Required action
Extract exactly the lines from the top of the records through the line containing "(696, 226) none", and keep pictures out of the copy.

(Structured diff data)

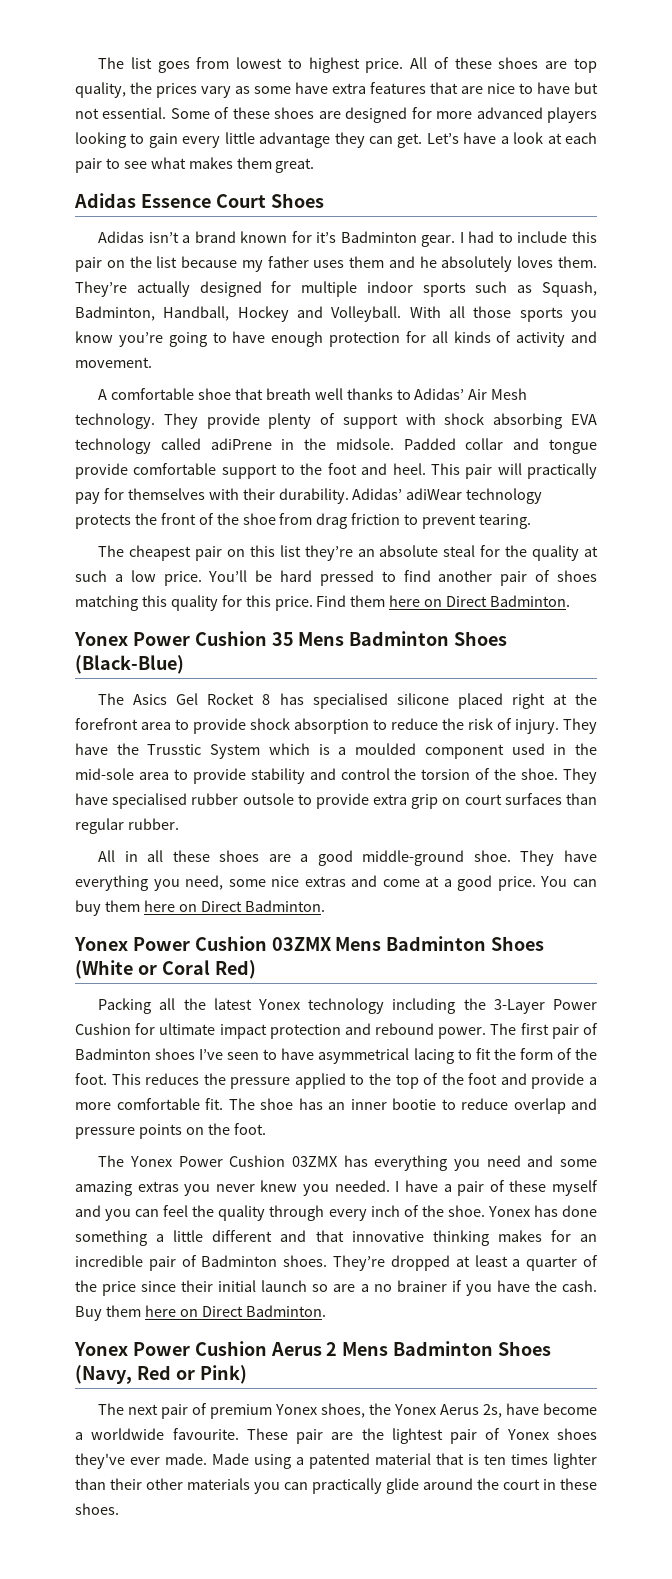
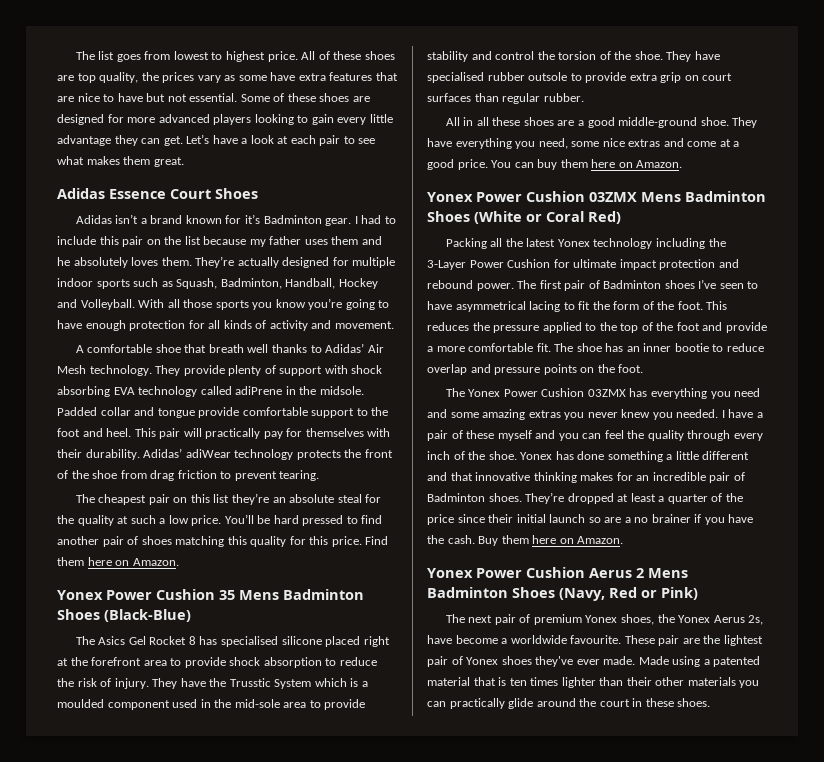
[446,595,571,607] Direct Badminton. -> [132,558,179,566] Amazon.
[200,900,325,912] Direct Badminton. -> [636,160,683,168] Amazon.
[201,1305,326,1317] Direct Badminton. -> [577,536,624,544] Amazon.

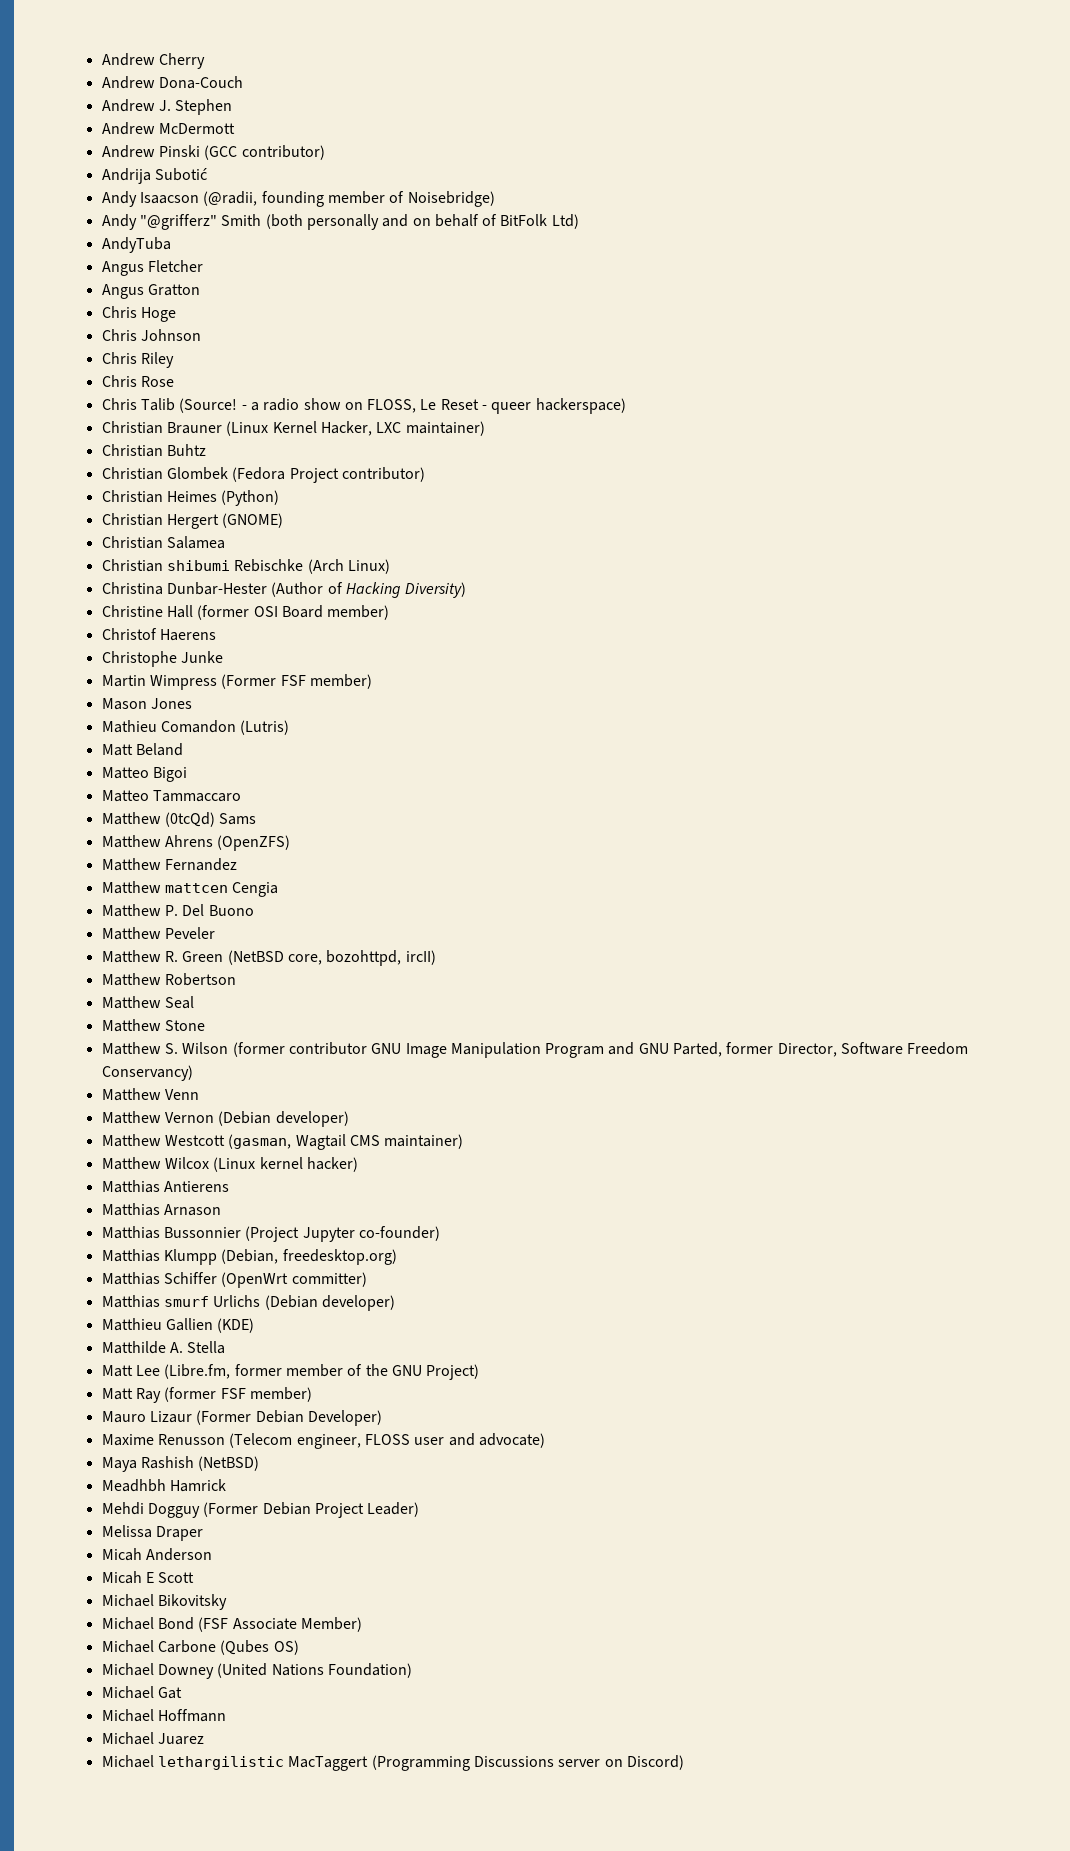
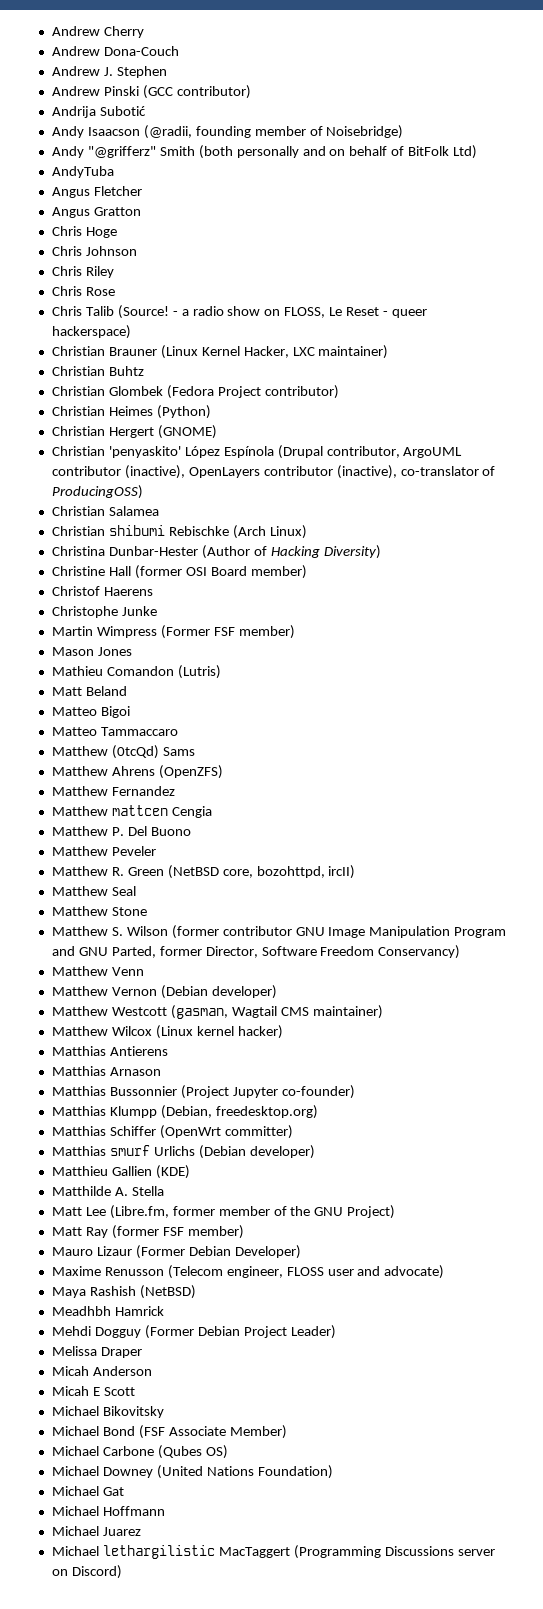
[101,122,235,135] // Andrew McDermott -> (167, 72) none
(284, 520) none -> [51,445,463,459] [51,465,496,479] [51,485,143,499] // Christian 'penyaskito' López Espínola (Drupal contributor, ArgoUML contributor (inactive), OpenLayers contributor (inactive), co-translator of ProducingOSS)
[101,973,236,986] // Matthew Robertson -> (356, 872) none

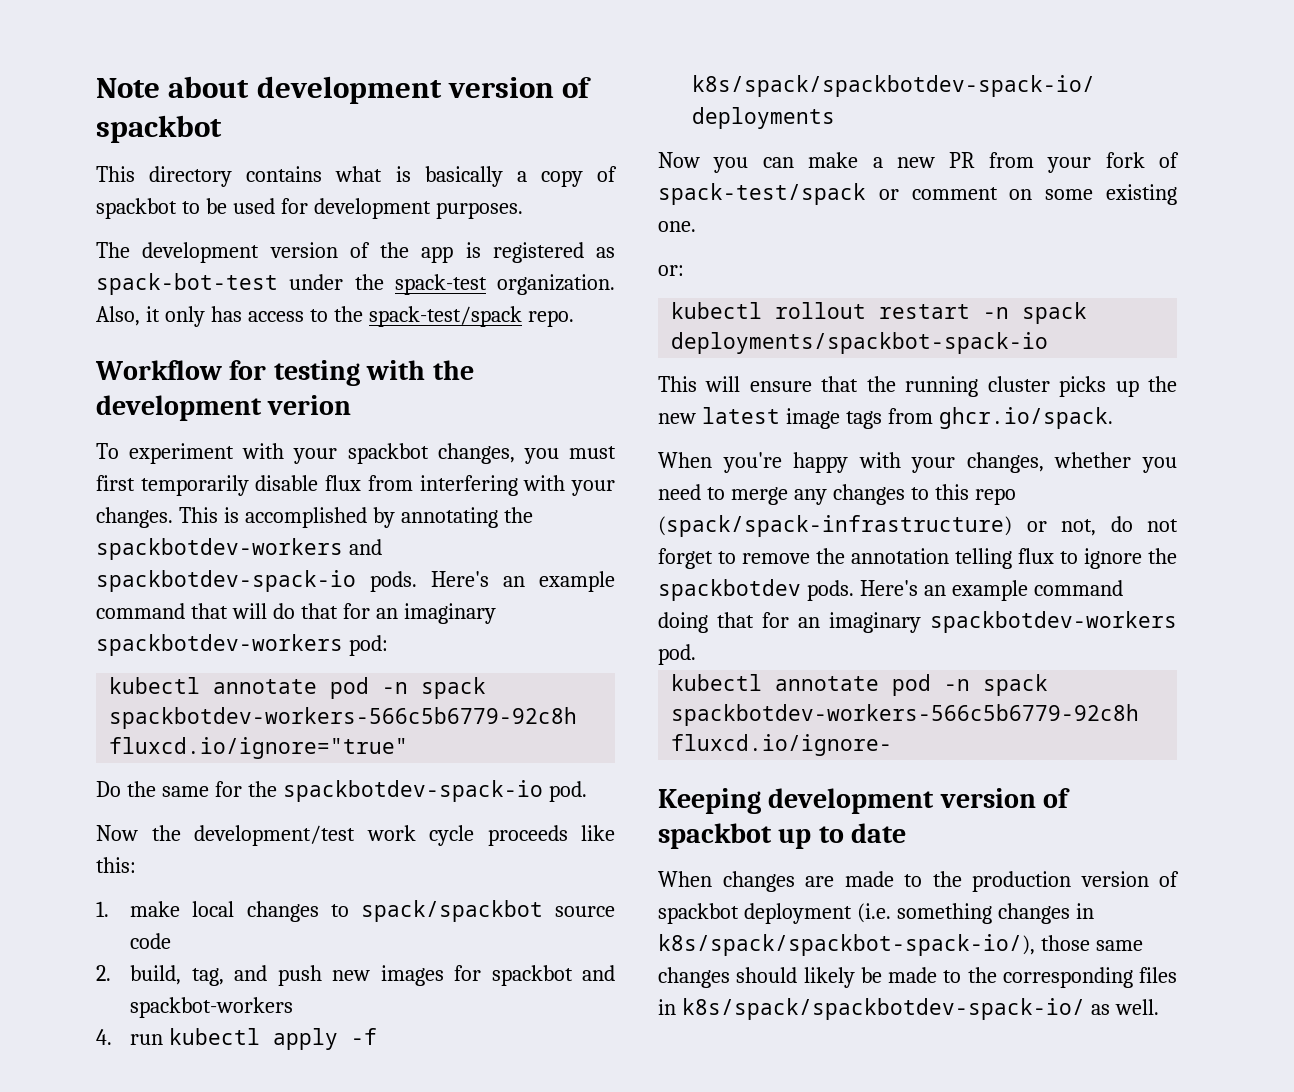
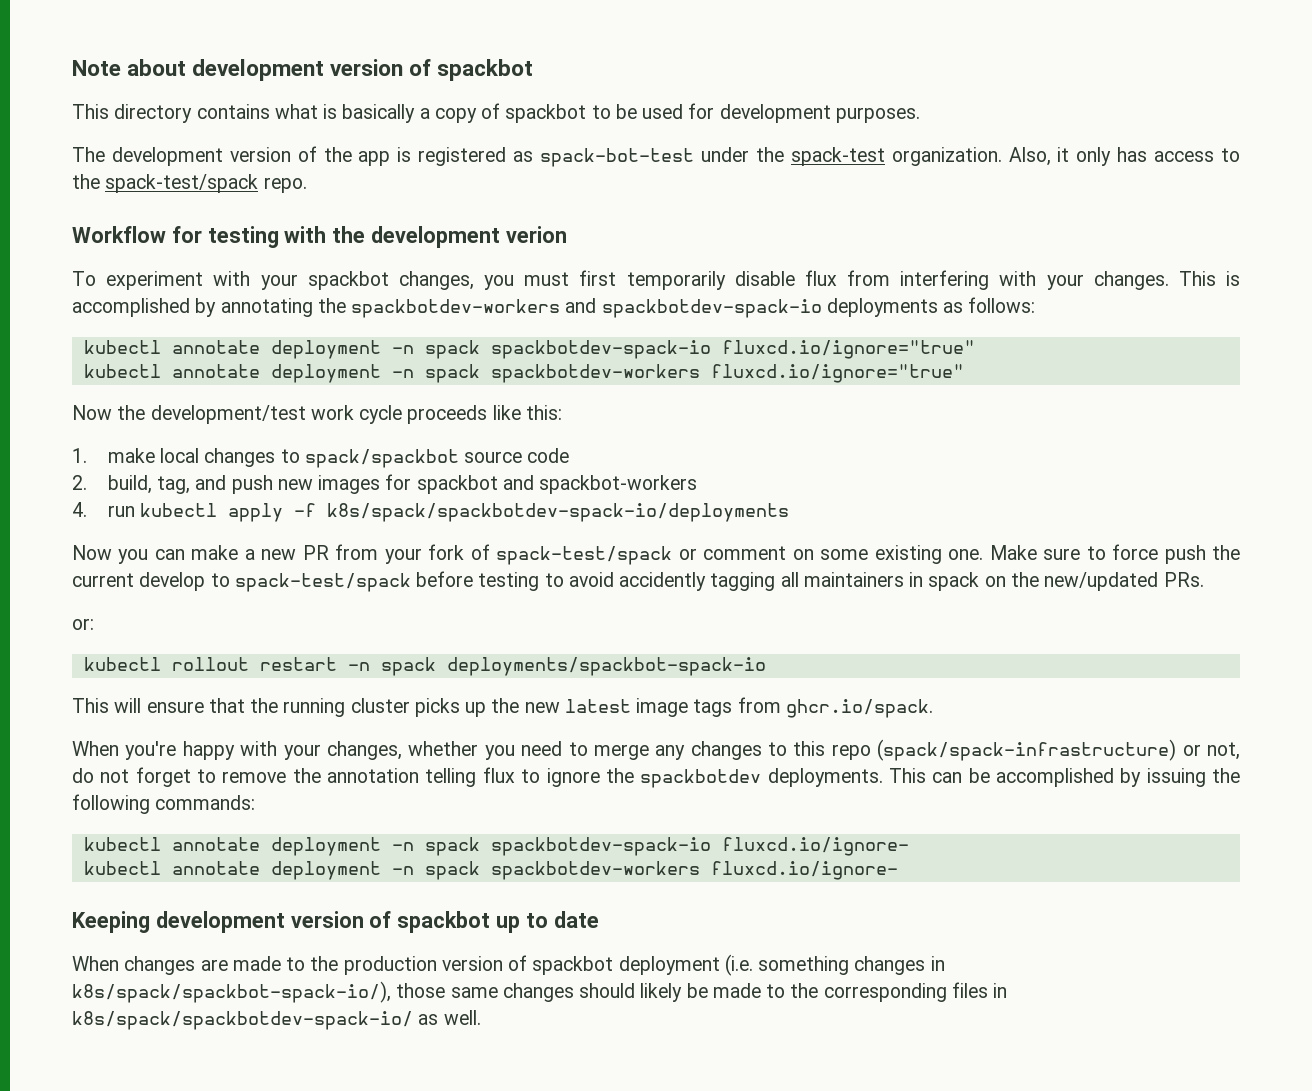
[370,571,615,592] [96,603,496,624] [96,634,388,656] [109,677,487,699] [109,707,578,729] [109,737,409,759] [96,780,587,802] pods. Here's an example command that will do that for an imaginary spackbotdev-workers pod: // kubectl annotate pod -n spack spackbotdev-workers-566c5b6779-92c8h fluxcd.io/ignore="true" // Do the same for the spackbotdev-spack-io pod. -> [826,297,1036,317] [83,340,975,359] [83,364,964,383] deployments as follows: // kubectl annotate deployment -n spack spackbotdev-spack-io fluxcd.io/ignore="true" // kubectl annotate deployment -n spack spackbotdev-workers fluxcd.io/ignore="true"
(696, 226) none -> [989,544,1241,564] [72,571,1204,592] Make sure to force push the current develop to spack-test/spack before testing to avoid accidently tagging all maintainers in spack on the new/updated PRs.
[806,580,1123,601] [658,611,1177,633] [658,644,696,665] [671,674,1049,696] [671,704,1140,726] pods. Here's an example command doing that for an imaginary spackbotdev-workers pod. // kubectl annotate pod -n spack spackbotdev-workers-566c5b6779-92c8h -> [767,768,1240,787] [72,794,256,814] [83,837,909,856] [83,861,700,880] deployments. This can be accomplished by issuing the following commands: // kubectl annotate deployment -n spack spackbotdev-spack-io fluxcd.io/ignore- // kubectl annotate deployment -n spack spackbotdev-workers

Result of the exercise
[446,595,571,607] Direct Badminton. -> [132,558,179,566] Amazon.
[200,900,325,912] Direct Badminton. -> [636,160,683,168] Amazon.
[201,1305,326,1317] Direct Badminton. -> [577,536,624,544] Amazon.

[101,122,235,135] // Andrew McDermott -> (167, 72) none
(284, 520) none -> [51,445,463,459] [51,465,496,479] [51,485,143,499] // Christian 'penyaskito' López Espínola (Drupal contributor, ArgoUML contributor (inactive), OpenLayers contributor (inactive), co-translator of ProducingOSS)
[101,973,236,986] // Matthew Robertson -> (356, 872) none

[370,571,615,592] [96,603,496,624] [96,634,388,656] [109,677,487,699] [109,707,578,729] [109,737,409,759] [96,780,587,802] pods. Here's an example command that will do that for an imaginary spackbotdev-workers pod: // kubectl annotate pod -n spack spackbotdev-workers-566c5b6779-92c8h fluxcd.io/ignore="true" // Do the same for the spackbotdev-spack-io pod. -> [826,297,1036,317] [83,340,975,359] [83,364,964,383] deployments as follows: // kubectl annotate deployment -n spack spackbotdev-spack-io fluxcd.io/ignore="true" // kubectl annotate deployment -n spack spackbotdev-workers fluxcd.io/ignore="true"
(696, 226) none -> [989,544,1241,564] [72,571,1204,592] Make sure to force push the current develop to spack-test/spack before testing to avoid accidently tagging all maintainers in spack on the new/updated PRs.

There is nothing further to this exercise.